Gelet op het vorenstaande dient het hoger beroep van belanghebbende ongegrond te worden verklaard.

Proceskosten

Het Hof acht geen termen aanwezig voor een veroordeling in de proceskosten als bedoeld in artikel 8:75 van de Algemene wet bestuursrecht.

Beslissing

Het Gerechtshof bevestigt de uitspraak van de rechtbank.
Deze uitspraak is vastgesteld door mrs. P.J.J. Vonk, W.M.G. Visser en Chr.Th.P.M. Zandhuis, in tegenwoordigheid van de griffier mr. A.S.H.M. Strik. De beslissing is op 26 januari 2016 in het openbaar uitgesproken.
aangetekend aan
partijen verzonden:
Zowel de belanghebbende als het daartoe bevoegde bestuursorgaan kanbinnen zes wekenna de verzenddatum van deze uitspraak beroep in cassatie instellen bij de Hoge Raad der Nederlanden. Daarbij moet het volgende in acht worden genomen:

1. Bij het beroepschrift wordt een kopie van deze uitspraak gevoegd.
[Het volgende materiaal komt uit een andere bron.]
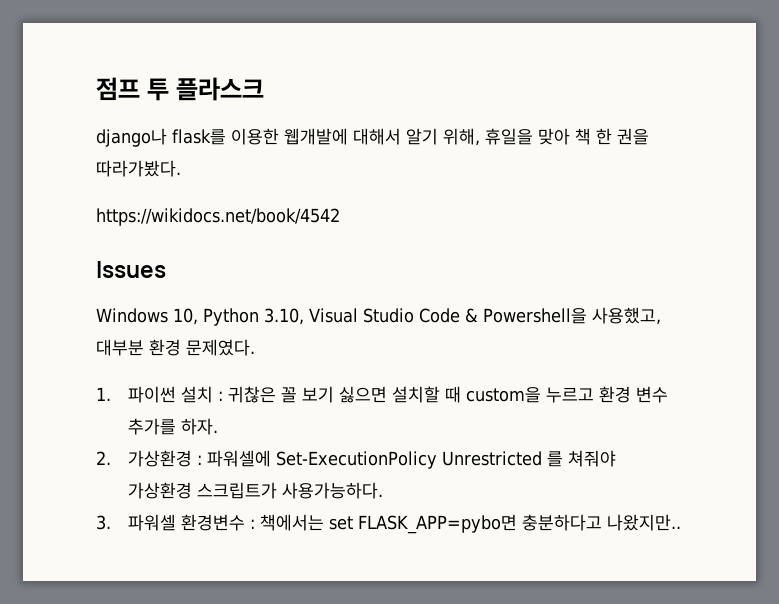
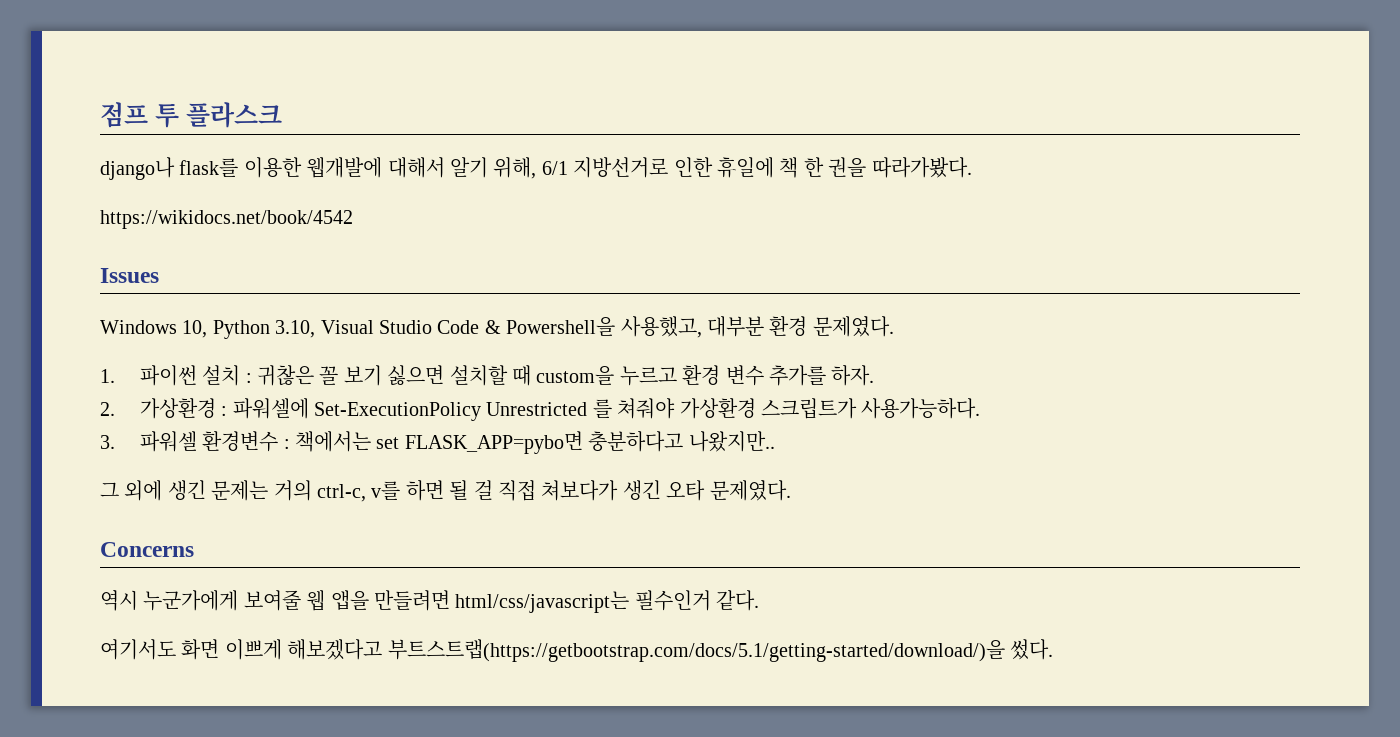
- django나 flask를 이용한 웹개발에 대해서 알기 위해, 휴일을 맞아 책 한 권을 따라가봤다.
+ django나 flask를 이용한 웹개발에 대해서 알기 위해, 6/1 지방선거로 인한 휴일에 책 한 권을 따라가봤다.
+ 그 외에 생긴 문제는 거의 ctrl-c, v를 하면 될 걸 직접 쳐보다가 생긴 오타 문제였다.
+ Concerns
+ 역시 누군가에게 보여줄 웹 앱을 만들려면 html/css/javascript는 필수인거 같다.
+ 여기서도 화면 이쁘게 해보겠다고 부트스트랩(https://getbootstrap.com/docs/5.1/getting-started/download/)을 썼다.

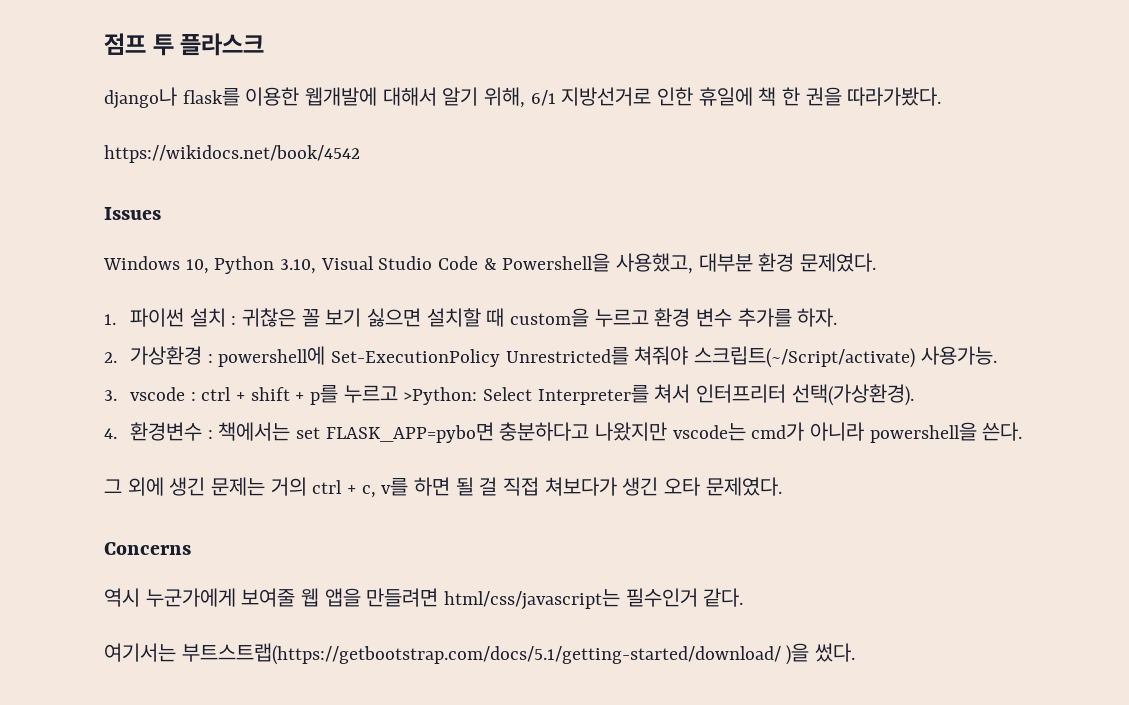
- 2. 가상환경 : 파워셀에 Set-ExecutionPolicy Unrestricted 를 쳐줘야 가상환경 스크립트가 사용가능하다.
- 3. 파워셀 환경변수 : 책에서는 set FLASK_APP=pybo면 충분하다고 나왔지만..
+ 2. 가상환경 : powershell에 Set-ExecutionPolicy Unrestricted를 쳐줘야 스크립트(~/Script/activate) 사용가능.
+ 3. vscode : ctrl + shift + p를 누르고 >Python: Select Interpreter를 쳐서 인터프리터 선택(가상환경).
+ 4. 환경변수 : 책에서는 set FLASK_APP=pybo면 충분하다고 나왔지만 vscode는 cmd가 아니라 powershell을 쓴다.
- 그 외에 생긴 문제는 거의 ctrl-c, v를 하면 될 걸 직접 쳐보다가 생긴 오타 문제였다.
+ 그 외에 생긴 문제는 거의 ctrl + c, v를 하면 될 걸 직접 쳐보다가 생긴 오타 문제였다.
- 여기서도 화면 이쁘게 해보겠다고 부트스트랩(https://getbootstrap.com/docs/5.1/getting-started/download/)을 썼다.
+ 여기서는 부트스트랩(https://getbootstrap.com/docs/5.1/getting-started/download/ )을 썼다.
2. Het beroepschrift wordt ondertekend en bevat ten minste:

-
- de naam en het adres van de indiener;
-
- de dagtekening;
-
- de vermelding van de uitspraak waartegen het beroep in cassatie is gericht;
-
- de gronden van het beroep in cassatie.

Het beroepschrift moet worden gezonden aan de Hoge Raad der Nederlanden (belastingkamer), Postbus 20303, 2500 EH Den Haag.

De partij die beroep in cassatie instelt is griffierecht verschuldigd en zal daarover bericht ontvangen van de griffier van de Hoge Raad. In het cassatieberoepschrift kan worden verzocht de wederpartij te veroordelen in de proceskosten.